Anonymous wrote:
Anonymous wrote:I did this with a BPD sibling. It turned into them yelling and blaming me the entire time, quitting going to sessions, and them blaming me for it not going anywhere.
I'd say it was still semi productive - I got some validation knowing I tried, and it solidified me not wanting much to do with them going forward.
This was my experience. It was apparent from the beginning that the therapist was trying to make me the scapegoa and the cause of all of my mom’s problems. There wasn’t any indication that this therapist was trying to help my mom with herself, but rather, change the rest of us.
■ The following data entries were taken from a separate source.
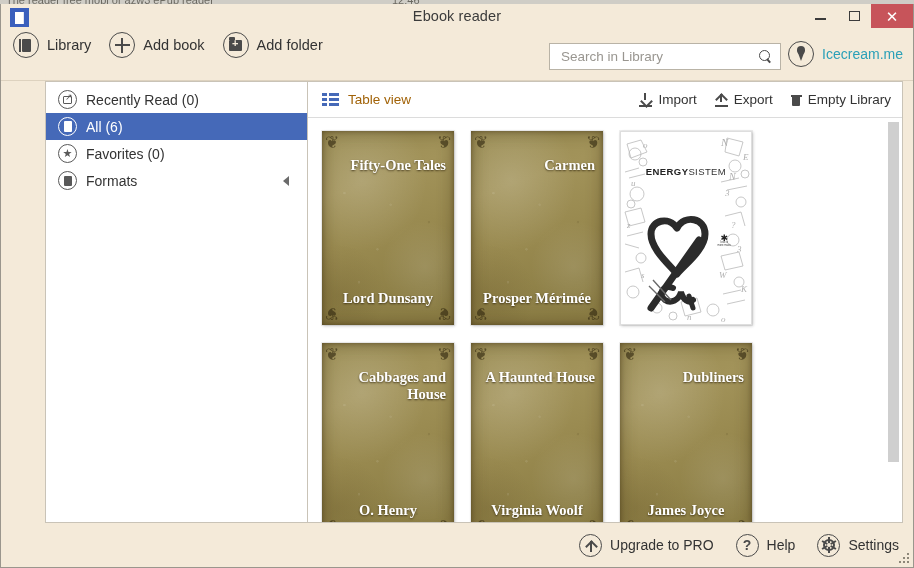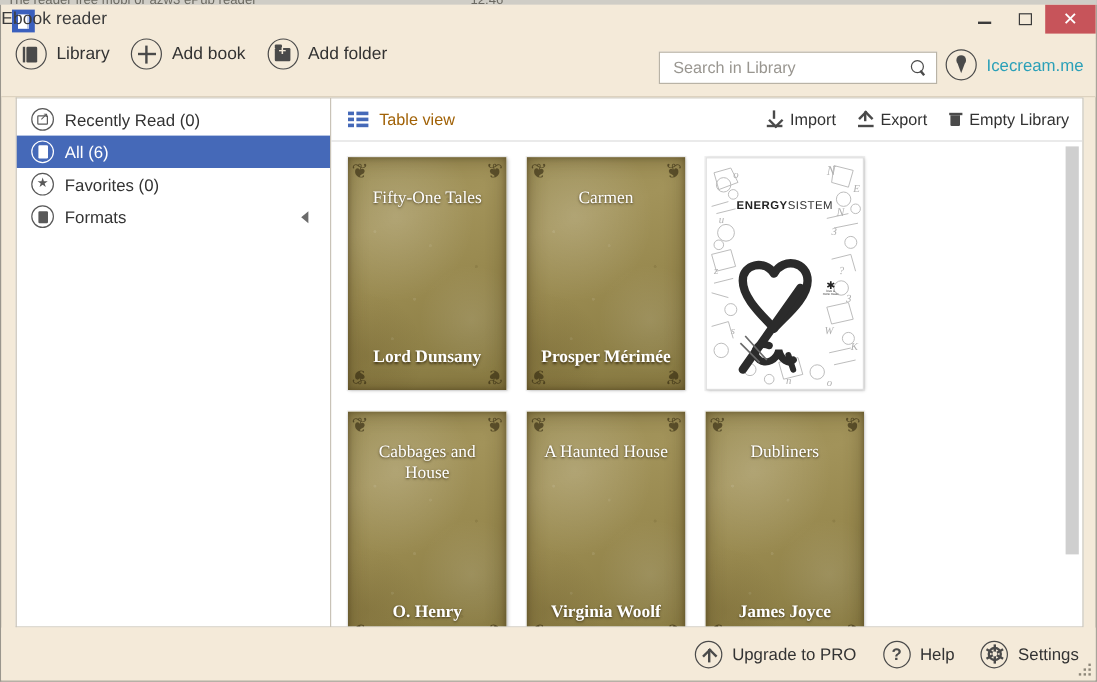--- a/index.html
+++ b/index.html
@@ -58,20 +58,21 @@
     position: relative;
   }
   #app-icon .page::after {
     content: ""; position: absolute; right: -3px; top: 0;
     width: 3px; height: 12px;
     background: #3a5fbd;
     border-left: 1px solid #dfe5f5;
   }
   #window-title {
     position: absolute; left: 0; right: 0; top: 4px;
+    text-align: center;
     font-size: 14.5px; color: #3b3b3b;
     letter-spacing: .1px;
     pointer-events: none;
   }
   .wbtn {
     position: absolute; top: 0;
     height: 24px;
     display: flex; align-items: center; justify-content: center;
     cursor: default;
   }
@@ -164,20 +165,21 @@
   .g-cone .cone { position: absolute; left: 2.5px; top: 7px; width: 0; height: 0;
     border-left: 3px solid transparent; border-right: 3px solid transparent; border-top: 8px solid #4a4a4a; }
   #icecream-label { font-size: 14px; }
 
   
   #body {
     flex: 1 1 auto;
     display: flex;
     padding: 0 10px 0 12px;
     overflow: hidden;
+    margin-left: 32px;
   }
   #sidebar {
     width: 262px; flex: 0 0 262px;
     background: #ffffff;
     border: 1px solid #c9c3b7;
     border-right: none;
     display: flex; flex-direction: column;
     position: relative;
   }
   .side-list { padding-top: 4px; }
@@ -240,21 +242,21 @@
   .g-tableview {
     width: 17px; height: 13px; margin-right: 9px;
     display: grid;
     grid-template-columns: 5px 10px;
     grid-template-rows: 3px 3px 3px;
     gap: 2px;
   }
   .g-tableview i { background: #4569b8; display: block; }
   #table-view-label { font-size: 13.5px; color: #a16207; }
   .ct-actions { margin-left: auto; display: flex; align-items: center; }
-  .ct-action { display: flex; align-items: flex-start; margin-left: 18px; cursor: default; }
+  .ct-action { display: flex; align-items: center; margin-left: 18px; cursor: default; }
   .ct-action span { font-size: 13.5px; color: #333; }
   .g-import, .g-export { width: 13px; height: 14px; position: relative; margin-right: 6px; }
   .g-import::before {
     content: ""; position: absolute; left: 5px; top: 0; width: 2px; height: 7px; background: #4a4a4a;
   }
   .g-import::after {
     content: ""; position: absolute; left: 2.4px; top: 4.2px;
     width: 7px; height: 7px;
     border-right: 2px solid #4a4a4a; border-bottom: 2px solid #4a4a4a;
     transform: rotate(45deg);
@@ -325,23 +327,23 @@
     position: absolute; inset: 0;
     box-shadow: inset 0 0 16px rgba(60,45,15,.45), inset 0 0 4px rgba(40,30,8,.40);
   }
   .orn { position: absolute; font-size: 17px; line-height: 1; color: rgba(48,38,14,.62); z-index: 2; }
   .orn-tl { left: 3px; top: 3px; }
   .orn-tr { right: 3px; top: 3px; transform: scaleX(-1); }
   .orn-bl { left: 3px; bottom: 3px; transform: scaleY(-1); }
   .orn-br { right: 3px; bottom: 3px; transform: scale(-1,-1); }
   .book-title {
     position: absolute; left: 8px; right: 8px; top: 26px;
-    text-align: center; z-index: 3;
+    text-align: right; z-index: 3;
     font-family: "Liberation Serif", serif;
-    font-weight: normal; font-size: 14.5px; line-height: 17px;
+    font-weight: bold; font-size: 14.5px; line-height: 17px;
     color: #ffffff;
     text-shadow: 0 1px 2px rgba(40,30,8,.75);
   }
   .book-author {
     position: absolute; left: 8px; right: 8px; bottom: 18px;
     text-align: center; z-index: 3;
     font-family: "Liberation Serif", serif;
     font-weight: bold; font-size: 14.5px; line-height: 17px;
     color: #ffffff;
     text-shadow: 0 1px 2px rgba(40,30,8,.75);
The funniest part was my mom convinced the therapist that my dad had anger issues and needed medication. Well, yes. He’s angry he has to put up with your narcissistic BS!
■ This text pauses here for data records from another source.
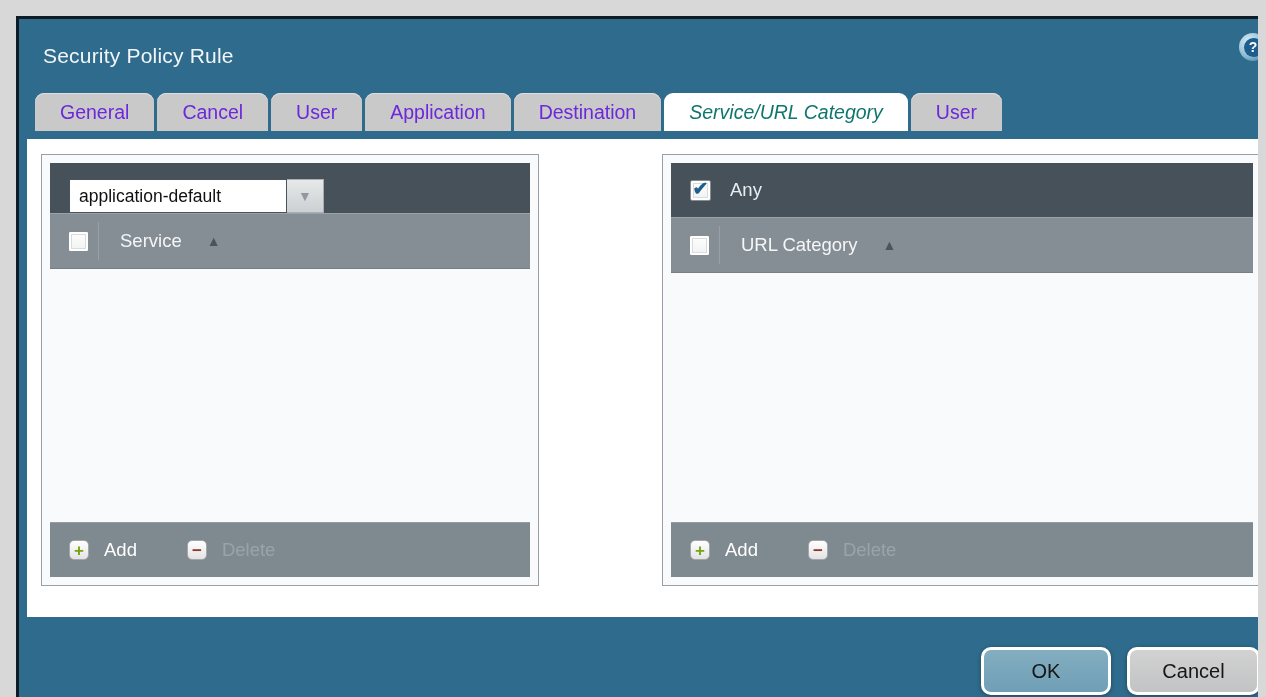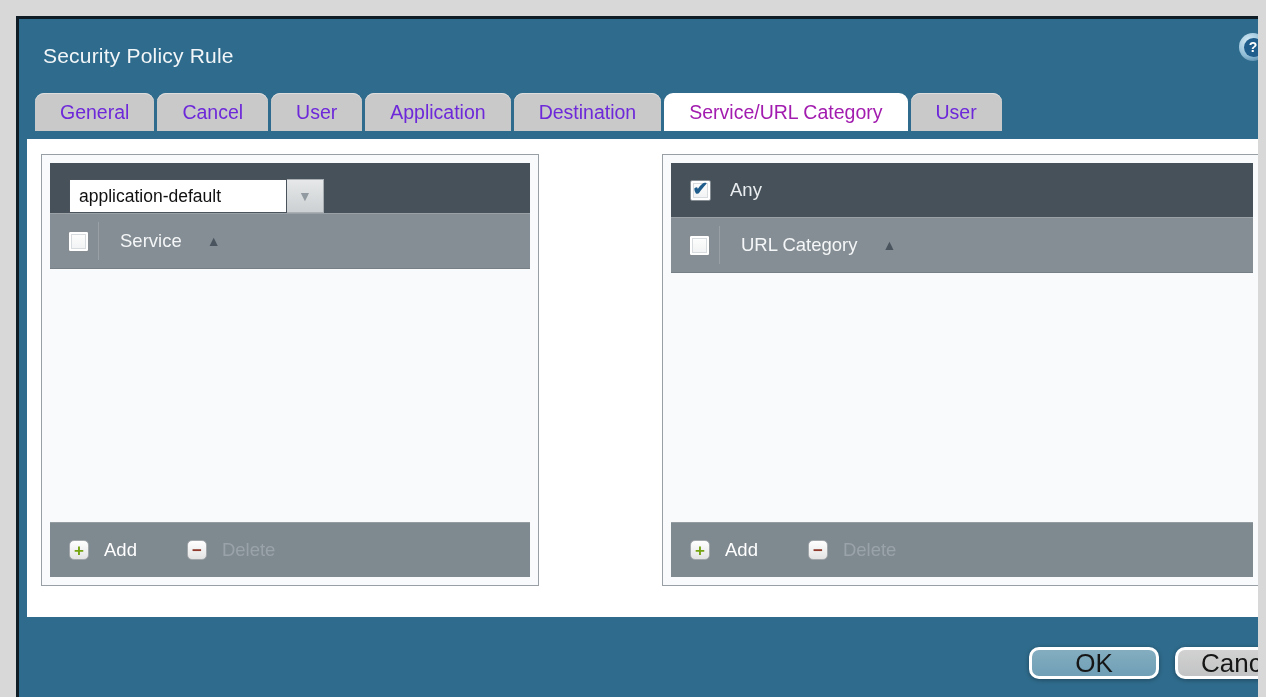--- a/index.html
+++ b/index.html
@@ -44,22 +44,23 @@
     border-radius: 9px 9px 0 0;
     margin-right: 3px;
     padding: 0 25px;
     display: flex; align-items: center;
     font-size: 19.5px; color: #6d28d9;
     box-shadow: inset 0 1px 0 #dedede;
     cursor: pointer; white-space: nowrap;
   }
   .tab.active {
     background: #ffffff;
-    color: #a21caf;
+    color: #0f766e;
     box-shadow: none;
+    font-style: italic;
   }
 
   
   .content {
     position: absolute; left: 8px; top: 120px;
     width: 1250px; height: 478px;
     background: #ffffff; z-index: 1;
   }
 
   .panel {
@@ -142,28 +143,27 @@
     display: flex; align-items: center; justify-content: center;
     font-weight: bold; font-size: 17px; line-height: 1;
   }
   .action.add    { color: #ffffff; }
   .action.add    .btn-icon { color: #76a312; }
   .action.delete { color: #9aa3a9; }
   .action.delete .btn-icon { color: #8f3a2c; }
 
   
   .dlg-btn {
-    position: absolute; top: 628px; height: 32px;
+    position: absolute; top: 628px; height: 48px;
     border: 3px solid #ffffff; border-radius: 10px;
     font-family: "Liberation Sans", sans-serif;
-    font-size: 26px; color: #161616;
+    font-size: 20px; color: #161616;
     display: flex; align-items: center; justify-content: center;
     box-shadow: 0 1px 4px rgba(0,0,0,.35);
     cursor: pointer;
-    margin-left: 48px;
   }
   .dlg-btn.ok     { left: 962px;  width: 130px; background: linear-gradient(#84adc0, #6f9fb6); }
   .dlg-btn.cancel { left: 1108px; width: 133px; background: linear-gradient(#d2d2d2, #c2c3c4); }
 </style>
 </head>
 <body>
 
 <div class="window">
 
   <div class="title">Security Policy Rule</div>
I left laughing, but knowing things would never change, but I felt I was granted permission to not care anymore. And I don’t.
If your mother is a covert narcissist, they are hard to diagnose, as they come across as the victim and are oftentimes given meds for depression. Your dad is most likely reaching his limits. Some co-narcs (or co-dependents) stay in that role forever. Others - like me, for example - figure it out and cut the ties.
The therapist sucked! You're a victim - or were a victim. Initially, it's hard, as leaving a narc behind is like a death. So you're depressed, angry, sad, resentful . . . until you fully heal. The goal is to NOT pass along any of this to your own kids. Figure out your triggers b/c you'll have some; trust me on that.